───── DATASET ENTRIES
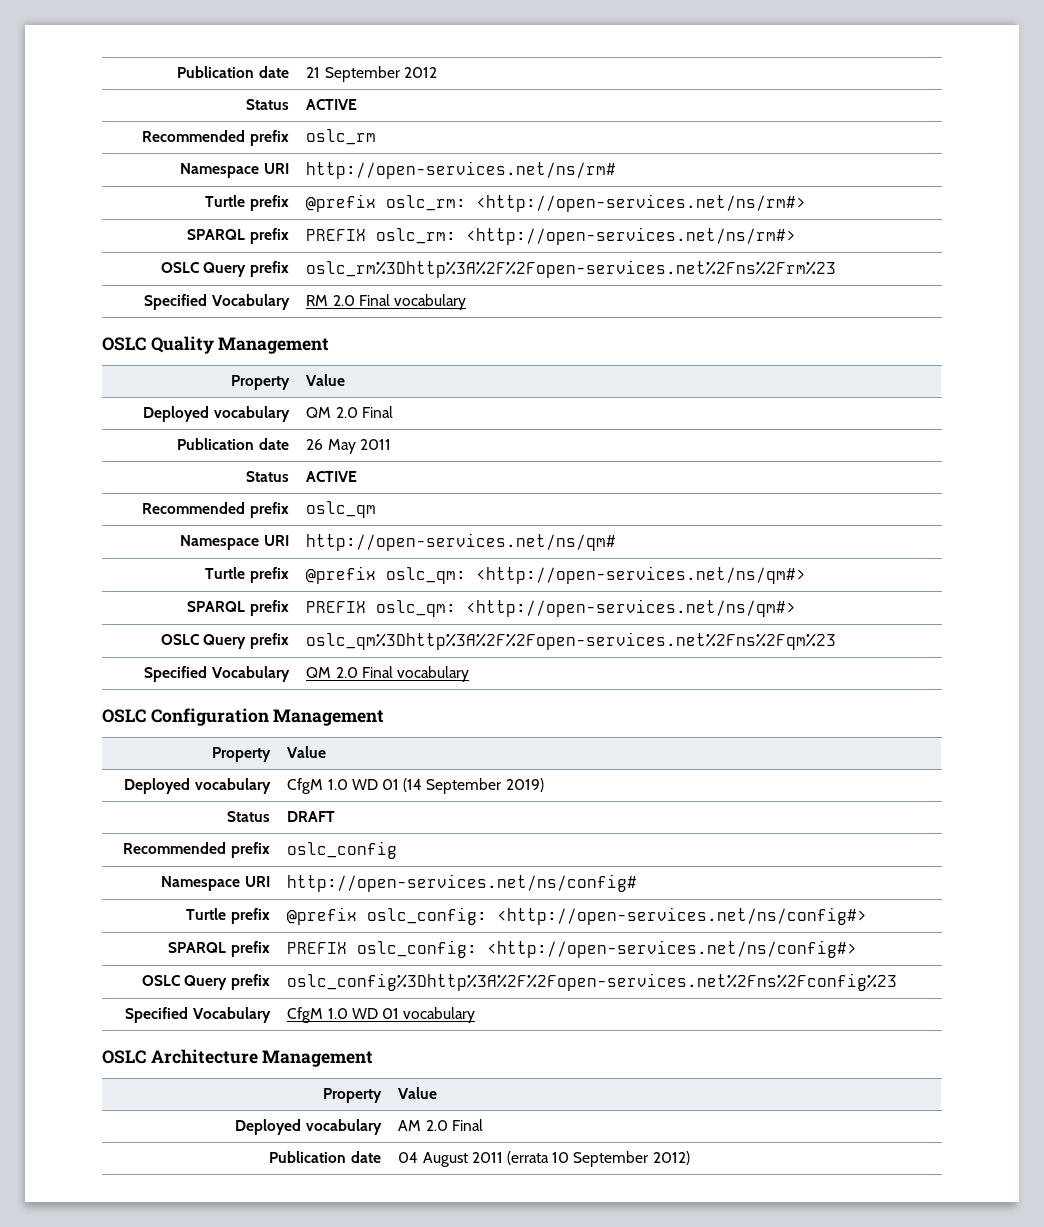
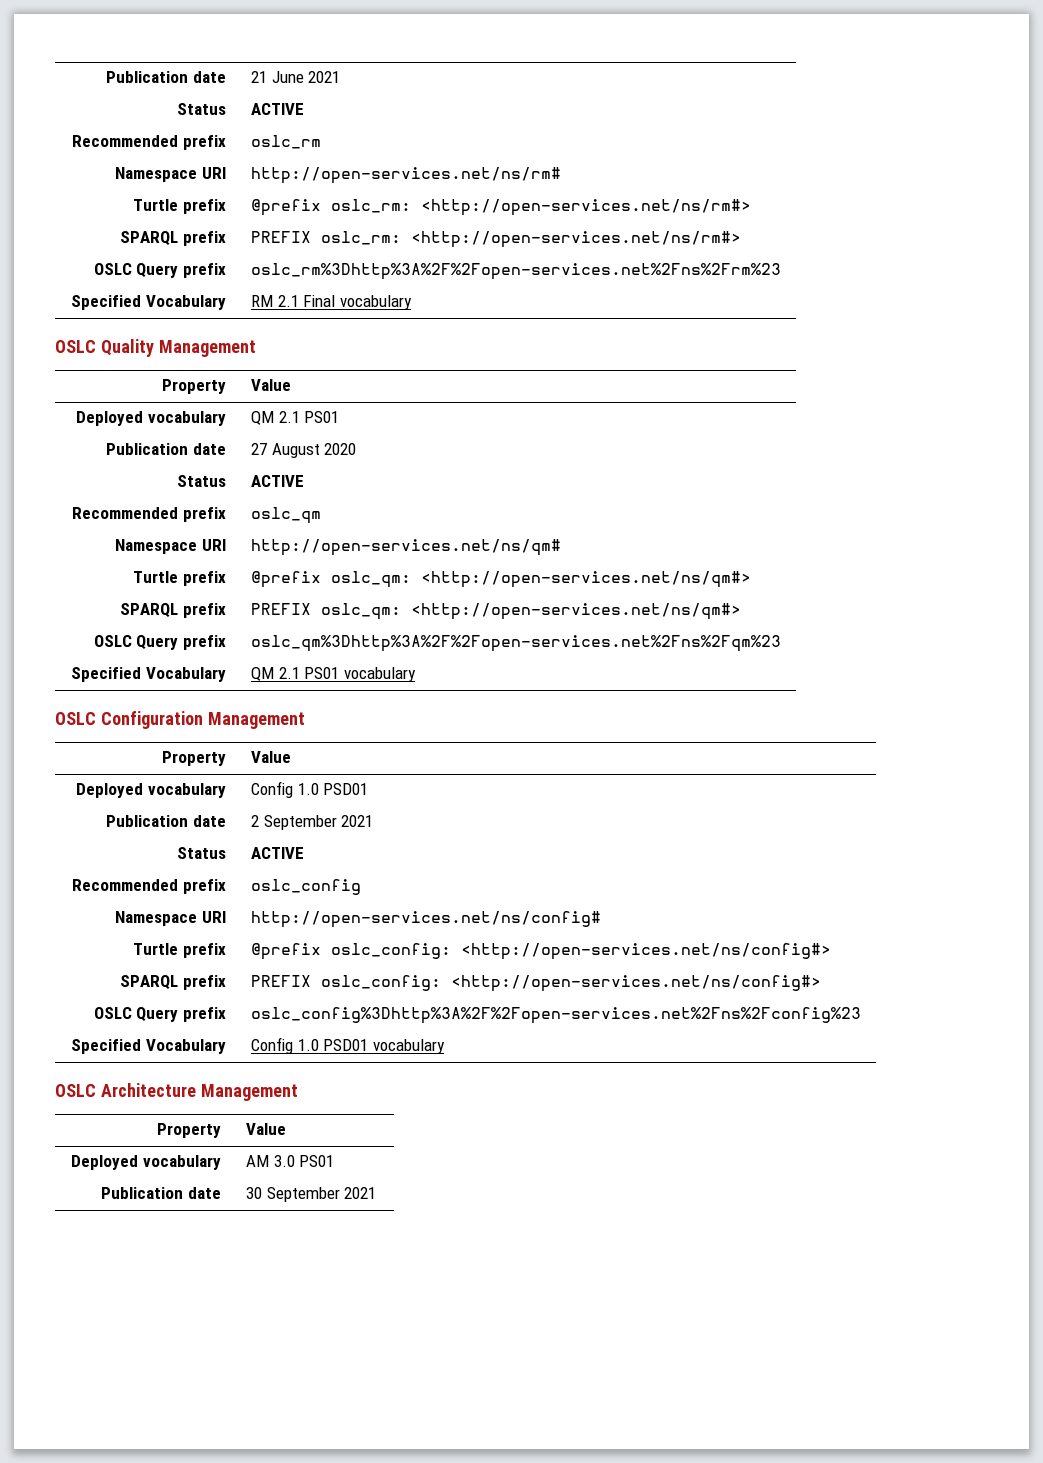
[324,66,437,82] September 2012 -> [271,71,341,83] June 2021
[332,295,355,306] 2.0 -> [277,295,299,307] 2.1
[335,406,393,418] [177,438,289,450] [306,439,391,454] 2.0 Final // Publication date | 26 May 2011 -> [278,411,340,423] [106,443,226,455] [251,443,357,458] 2.1 PS01 // Publication date | 27 August 2020
[335,666,393,678] 2.0 Final -> [278,667,340,679] 2.1 PS01
[287,778,544,794] [226,811,270,822] [287,811,336,822] CfgM 1.0 WD 01 (14 September 2019) // Status | DRAFT -> [251,781,369,798] [106,815,226,827] [251,815,374,830] [176,847,226,859] [251,847,305,859] Config 1.0 PSD01 // Publication date | 2 September 2021 // Status | ACTIVE
[287,1007,400,1023] CfgM 1.0 WD 01 -> [251,1037,369,1054] Config 1.0 PSD01
[425,1119,483,1131] [269,1151,381,1163] [398,1151,690,1167] 2.0 Final // Publication date | 04 August 2011 (errata 10 September 2012) -> [273,1155,335,1167] [101,1187,221,1199] [246,1187,377,1202] 3.0 PS01 // Publication date | 30 September 2021

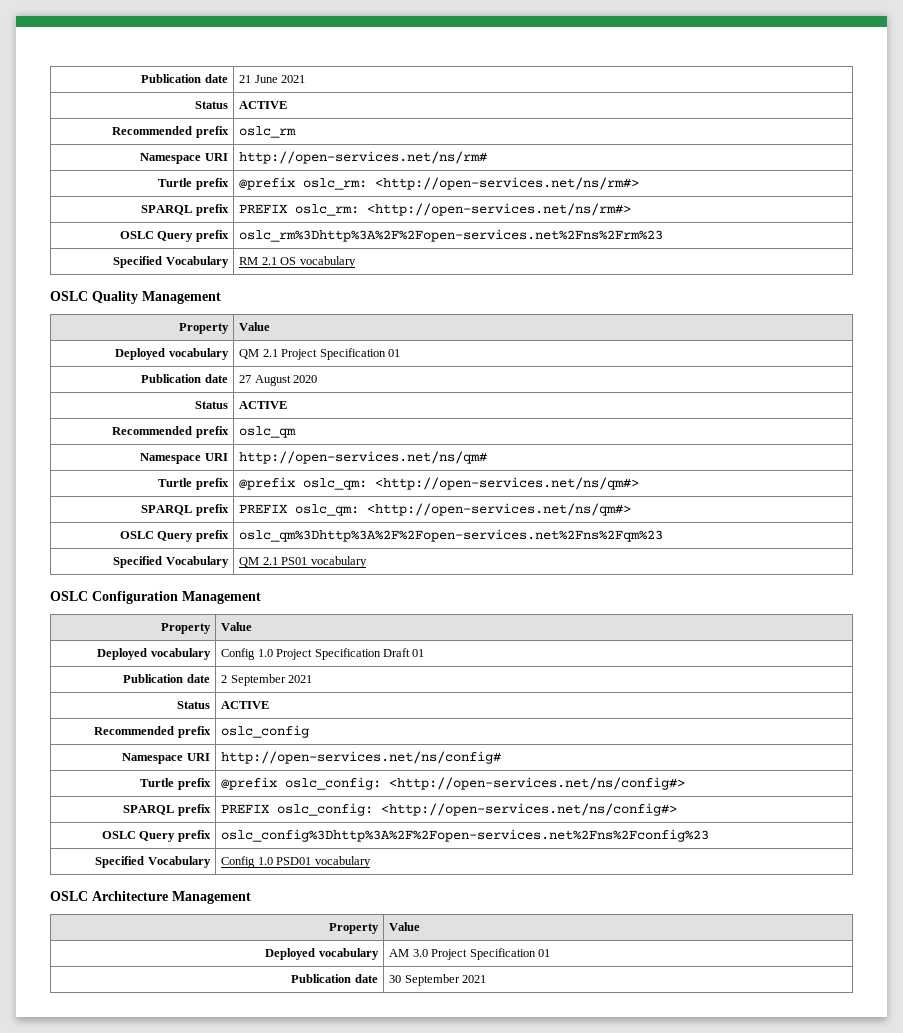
[303,295,336,307] Final -> [280,257,297,265] OS
[304,411,340,423] PS01 -> [281,348,400,360] Project Specification 01
[323,783,369,795] PSD01 -> [276,648,425,660] Project Specification Draft 01
[299,1155,335,1167] PS01 -> [431,948,550,960] Project Specification 01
──────────
* YOUR GOAL
Each record above should be retyped exactly, with no pictures carried over.

* OUTPUT FOR THIS EXERCISE
[324,66,437,82] September 2012 -> [271,71,341,83] June 2021
[332,295,355,306] 2.0 -> [277,295,299,307] 2.1
[335,406,393,418] [177,438,289,450] [306,439,391,454] 2.0 Final // Publication date | 26 May 2011 -> [278,411,340,423] [106,443,226,455] [251,443,357,458] 2.1 PS01 // Publication date | 27 August 2020
[335,666,393,678] 2.0 Final -> [278,667,340,679] 2.1 PS01
[287,778,544,794] [226,811,270,822] [287,811,336,822] CfgM 1.0 WD 01 (14 September 2019) // Status | DRAFT -> [251,781,369,798] [106,815,226,827] [251,815,374,830] [176,847,226,859] [251,847,305,859] Config 1.0 PSD01 // Publication date | 2 September 2021 // Status | ACTIVE
[287,1007,400,1023] CfgM 1.0 WD 01 -> [251,1037,369,1054] Config 1.0 PSD01
[425,1119,483,1131] [269,1151,381,1163] [398,1151,690,1167] 2.0 Final // Publication date | 04 August 2011 (errata 10 September 2012) -> [273,1155,335,1167] [101,1187,221,1199] [246,1187,377,1202] 3.0 PS01 // Publication date | 30 September 2021

[303,295,336,307] Final -> [280,257,297,265] OS
[304,411,340,423] PS01 -> [281,348,400,360] Project Specification 01
[323,783,369,795] PSD01 -> [276,648,425,660] Project Specification Draft 01
[299,1155,335,1167] PS01 -> [431,948,550,960] Project Specification 01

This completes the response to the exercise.